Subset the data: take 20 000 reads using Seq Kit sample tool:
seqkit sample -s 15 hesc.fastq -n 200000 -o results-hisat/hesc_subset.fastq
Run a "test alignment" with HISAT2 default parameters:
hisat2 -q -x hisat-indexes/hs_19 -U results-hisat/hesc_subset.fastq -S results-hisat/hesc_subset.sam
run the RSeqQC tool infer_experiment:
infer_experiment.py -i results-hisat/hesc_subset.sam -r refseq_19.bed > results-hisat/strandedness_data.txt
3B Alignment and BAM file
Finally, let's run HISAT2 to align our data:
hisat2 -q -x hisat-indexes/hs_19 -U results-trimmomatic/hesc-trimmed.fq.gz --rna-strandness F -S results-hisat/hesc.sam
What was the alignment rate? How many reads aligned multiple times?
Let's convert the SAM into BAM.
cd results-hisat samtools view -bS hesc.sam > hesc.bam ls -lth
View the hesc.bam as text and check in the header if the alignments have been sorted:
samtools view -h hesc.bam | less
you can see the next page by pressing the spacebar and quit with q. Check the first couple of alignments. Can you find the different fields and tags?
Sort and index the BAM file:
samtools sort hesc.bam -o hesc_sorted.bam ls -lth samtools index hesc_sorted.bam ls -lth
Return to the rnaseq folder with
cd ..
4. Perform quality control at alignment level with RseQC
Make a directory for RseQC result files:
mkdir results-rseqc
RseQC consists of several Python scripts, which we run separately. Check how many alignments are there and how many of them are non-primary alignments. Note that some of the result comes to the stderr stream, which you direct to a file using 2>, and some to stdout stream, which you direct to file using >. Open the folder results-rseqc so that you can view the files when they are generated.
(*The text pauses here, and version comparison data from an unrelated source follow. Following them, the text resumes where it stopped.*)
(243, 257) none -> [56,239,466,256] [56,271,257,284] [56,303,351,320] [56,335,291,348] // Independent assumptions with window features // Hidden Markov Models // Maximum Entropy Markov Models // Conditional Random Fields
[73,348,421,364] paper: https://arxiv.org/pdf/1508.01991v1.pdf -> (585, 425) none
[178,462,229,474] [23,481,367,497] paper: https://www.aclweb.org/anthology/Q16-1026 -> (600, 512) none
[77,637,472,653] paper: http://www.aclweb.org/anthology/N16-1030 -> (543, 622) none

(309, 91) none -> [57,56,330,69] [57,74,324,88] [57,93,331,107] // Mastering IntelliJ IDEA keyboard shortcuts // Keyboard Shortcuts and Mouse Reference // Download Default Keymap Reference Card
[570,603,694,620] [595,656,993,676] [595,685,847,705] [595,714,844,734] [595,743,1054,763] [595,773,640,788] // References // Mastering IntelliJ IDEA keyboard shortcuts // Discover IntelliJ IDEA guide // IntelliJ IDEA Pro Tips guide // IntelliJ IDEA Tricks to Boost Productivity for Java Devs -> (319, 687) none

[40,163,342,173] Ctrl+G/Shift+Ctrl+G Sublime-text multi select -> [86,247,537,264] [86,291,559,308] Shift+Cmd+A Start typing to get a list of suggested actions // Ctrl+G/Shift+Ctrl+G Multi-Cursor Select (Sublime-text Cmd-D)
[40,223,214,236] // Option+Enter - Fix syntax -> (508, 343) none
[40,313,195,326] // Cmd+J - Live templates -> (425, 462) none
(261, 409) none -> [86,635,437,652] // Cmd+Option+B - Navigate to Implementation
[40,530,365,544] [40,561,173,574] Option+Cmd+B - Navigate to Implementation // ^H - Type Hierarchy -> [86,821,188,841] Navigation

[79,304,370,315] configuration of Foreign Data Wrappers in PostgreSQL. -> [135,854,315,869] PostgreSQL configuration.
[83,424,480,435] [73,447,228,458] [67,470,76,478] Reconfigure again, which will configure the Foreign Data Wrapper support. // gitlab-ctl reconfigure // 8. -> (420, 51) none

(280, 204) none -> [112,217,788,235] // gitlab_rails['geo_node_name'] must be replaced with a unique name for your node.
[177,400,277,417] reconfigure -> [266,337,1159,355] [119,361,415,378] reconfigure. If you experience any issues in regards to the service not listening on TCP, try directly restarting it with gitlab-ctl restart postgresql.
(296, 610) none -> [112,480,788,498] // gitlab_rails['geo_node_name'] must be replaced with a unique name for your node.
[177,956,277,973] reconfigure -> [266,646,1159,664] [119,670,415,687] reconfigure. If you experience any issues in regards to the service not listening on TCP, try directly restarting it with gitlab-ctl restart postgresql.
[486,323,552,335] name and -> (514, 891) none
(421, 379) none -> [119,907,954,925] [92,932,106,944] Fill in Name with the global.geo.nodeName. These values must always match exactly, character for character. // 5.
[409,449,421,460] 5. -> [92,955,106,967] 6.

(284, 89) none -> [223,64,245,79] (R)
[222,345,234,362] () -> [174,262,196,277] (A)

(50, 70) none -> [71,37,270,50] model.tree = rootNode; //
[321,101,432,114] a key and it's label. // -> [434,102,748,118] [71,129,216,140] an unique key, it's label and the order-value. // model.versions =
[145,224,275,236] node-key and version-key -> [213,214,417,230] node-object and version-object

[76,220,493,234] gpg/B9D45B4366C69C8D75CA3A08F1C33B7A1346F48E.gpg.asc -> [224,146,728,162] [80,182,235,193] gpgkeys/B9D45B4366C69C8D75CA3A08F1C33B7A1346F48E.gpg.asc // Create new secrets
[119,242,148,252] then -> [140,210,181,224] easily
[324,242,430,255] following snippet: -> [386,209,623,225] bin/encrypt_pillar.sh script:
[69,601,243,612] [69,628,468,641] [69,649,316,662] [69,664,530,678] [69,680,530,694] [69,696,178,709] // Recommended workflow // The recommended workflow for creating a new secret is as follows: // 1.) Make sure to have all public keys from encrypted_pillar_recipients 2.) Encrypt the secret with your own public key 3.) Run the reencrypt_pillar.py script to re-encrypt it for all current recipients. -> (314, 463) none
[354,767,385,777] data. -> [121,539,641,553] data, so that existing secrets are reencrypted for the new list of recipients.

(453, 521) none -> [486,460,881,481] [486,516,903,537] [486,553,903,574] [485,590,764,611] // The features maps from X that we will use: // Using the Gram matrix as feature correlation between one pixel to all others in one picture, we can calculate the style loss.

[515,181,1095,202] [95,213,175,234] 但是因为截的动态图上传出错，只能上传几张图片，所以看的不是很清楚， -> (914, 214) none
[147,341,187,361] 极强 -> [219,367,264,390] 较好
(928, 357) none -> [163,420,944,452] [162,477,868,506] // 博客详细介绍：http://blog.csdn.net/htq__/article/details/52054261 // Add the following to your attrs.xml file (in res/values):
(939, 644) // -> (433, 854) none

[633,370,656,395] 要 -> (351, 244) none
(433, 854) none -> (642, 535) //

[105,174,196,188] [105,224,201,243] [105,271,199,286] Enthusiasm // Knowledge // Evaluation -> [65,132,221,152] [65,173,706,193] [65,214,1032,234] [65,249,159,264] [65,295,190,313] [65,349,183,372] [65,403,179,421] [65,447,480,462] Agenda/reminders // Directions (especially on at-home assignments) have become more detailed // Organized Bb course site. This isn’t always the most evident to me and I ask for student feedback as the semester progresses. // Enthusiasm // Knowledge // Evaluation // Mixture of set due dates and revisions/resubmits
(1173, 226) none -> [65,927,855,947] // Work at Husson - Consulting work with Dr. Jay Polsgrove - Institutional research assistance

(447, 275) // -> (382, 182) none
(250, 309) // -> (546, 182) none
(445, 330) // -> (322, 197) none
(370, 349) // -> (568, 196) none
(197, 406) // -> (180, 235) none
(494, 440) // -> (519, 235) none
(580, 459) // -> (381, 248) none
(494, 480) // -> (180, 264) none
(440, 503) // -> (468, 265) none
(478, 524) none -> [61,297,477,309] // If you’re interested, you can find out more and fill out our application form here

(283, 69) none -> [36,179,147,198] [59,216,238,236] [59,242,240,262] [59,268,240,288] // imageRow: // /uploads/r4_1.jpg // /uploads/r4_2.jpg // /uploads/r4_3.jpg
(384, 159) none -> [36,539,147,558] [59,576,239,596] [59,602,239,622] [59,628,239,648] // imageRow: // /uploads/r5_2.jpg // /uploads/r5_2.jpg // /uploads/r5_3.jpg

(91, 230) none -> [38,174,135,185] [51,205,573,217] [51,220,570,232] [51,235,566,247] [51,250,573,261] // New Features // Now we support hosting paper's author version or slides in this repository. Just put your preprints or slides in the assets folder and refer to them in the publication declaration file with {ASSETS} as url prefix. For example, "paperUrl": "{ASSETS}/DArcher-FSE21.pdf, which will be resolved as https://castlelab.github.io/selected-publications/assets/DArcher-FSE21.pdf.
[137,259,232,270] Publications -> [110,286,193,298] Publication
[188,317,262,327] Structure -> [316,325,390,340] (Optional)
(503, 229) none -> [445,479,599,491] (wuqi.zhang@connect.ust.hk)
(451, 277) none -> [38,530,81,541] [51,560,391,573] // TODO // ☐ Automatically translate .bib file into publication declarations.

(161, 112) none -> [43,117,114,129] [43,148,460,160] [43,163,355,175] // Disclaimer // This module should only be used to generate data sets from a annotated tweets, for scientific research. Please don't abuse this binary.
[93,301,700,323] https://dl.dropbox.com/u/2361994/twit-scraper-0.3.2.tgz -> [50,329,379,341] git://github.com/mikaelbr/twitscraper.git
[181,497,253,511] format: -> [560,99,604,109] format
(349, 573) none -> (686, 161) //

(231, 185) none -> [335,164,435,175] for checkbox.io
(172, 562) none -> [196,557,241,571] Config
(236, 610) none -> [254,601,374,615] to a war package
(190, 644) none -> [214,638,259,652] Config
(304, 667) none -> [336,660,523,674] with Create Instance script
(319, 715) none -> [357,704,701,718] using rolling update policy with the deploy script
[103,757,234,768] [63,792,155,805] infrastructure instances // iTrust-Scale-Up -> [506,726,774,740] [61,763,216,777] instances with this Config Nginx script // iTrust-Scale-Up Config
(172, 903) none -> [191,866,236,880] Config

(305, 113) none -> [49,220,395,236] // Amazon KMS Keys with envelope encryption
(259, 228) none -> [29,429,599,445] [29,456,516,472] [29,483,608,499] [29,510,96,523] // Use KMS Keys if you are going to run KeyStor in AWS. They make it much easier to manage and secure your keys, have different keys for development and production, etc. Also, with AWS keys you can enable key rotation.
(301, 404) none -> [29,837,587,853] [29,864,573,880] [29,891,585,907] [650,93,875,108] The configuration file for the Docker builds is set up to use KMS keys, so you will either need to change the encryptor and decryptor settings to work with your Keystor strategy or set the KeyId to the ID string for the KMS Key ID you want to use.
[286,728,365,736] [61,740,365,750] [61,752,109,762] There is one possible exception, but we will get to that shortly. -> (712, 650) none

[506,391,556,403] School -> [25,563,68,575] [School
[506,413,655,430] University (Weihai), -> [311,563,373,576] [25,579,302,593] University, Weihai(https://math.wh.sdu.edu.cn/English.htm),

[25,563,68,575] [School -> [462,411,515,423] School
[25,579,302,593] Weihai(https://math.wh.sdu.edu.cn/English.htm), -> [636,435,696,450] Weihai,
Check some statistics about the alignment. How many alignments are there? How many reads are spliced?
bam_stat.py -i results-hisat/hesc_sorted.bam > results-rseqc/hesc-stats.txt
Get an overview of the read distribution. Do most of the reads map to exons?
read_distribution.py -r refseq_19.bed -i results-hisat/hesc_sorted.bam > results-rseqc/hesc-distribution.txt
Check if this tool counts all reads:
read_distribution.py -help
Check if the coverage is uniform along the transcripts:
geneBody_coverage.py -r refseq_19.bed -i results-hisat/hesc_sorted.bam -o results-rseqc/hesc xdg-open results-rseqc/hesc.geneBodyCoverage.curves.pdf
Check how many of the splice junctions are novel:
junction_annotation.py -r refseq_19.bed -i results-hisat/hesc_sorted.bam -o results-rseqc/hesc 2> results-rseqc/hesc-junction-counts.txt
xdg-open results-rseqc/hesc.splice_events.pdf
xdg-open results-rseqc/hesc.splice_junction.pdf
Check the saturation status of the splice junctions:
junction_saturation.py -r refseq_19.bed -i results-hisat/hesc_sorted.bam -o results-rseqc/hesc xdg-open results-rseqc/hesc.junctionSaturation_plot.pdf
Bonus: Check the alignment in IGV genome browser
You can view the BAM files in IGV Genome Browser. Practise using IGV by browsing to https://igv.org/app/ and uploading the BAM and BAI files: Tracks -> Local files -> select hesc_sorted.bam and hesc_sorted.bai in the results-hisat folder (use ctrl to select two files). Check that you have the correct reference (hg19). Navigate for example to location chr19:281,093-281,252. Try zooming in and out. Which gene are we now looking at? Can you see any reads? What is the coverage? Can you spot any SNPs?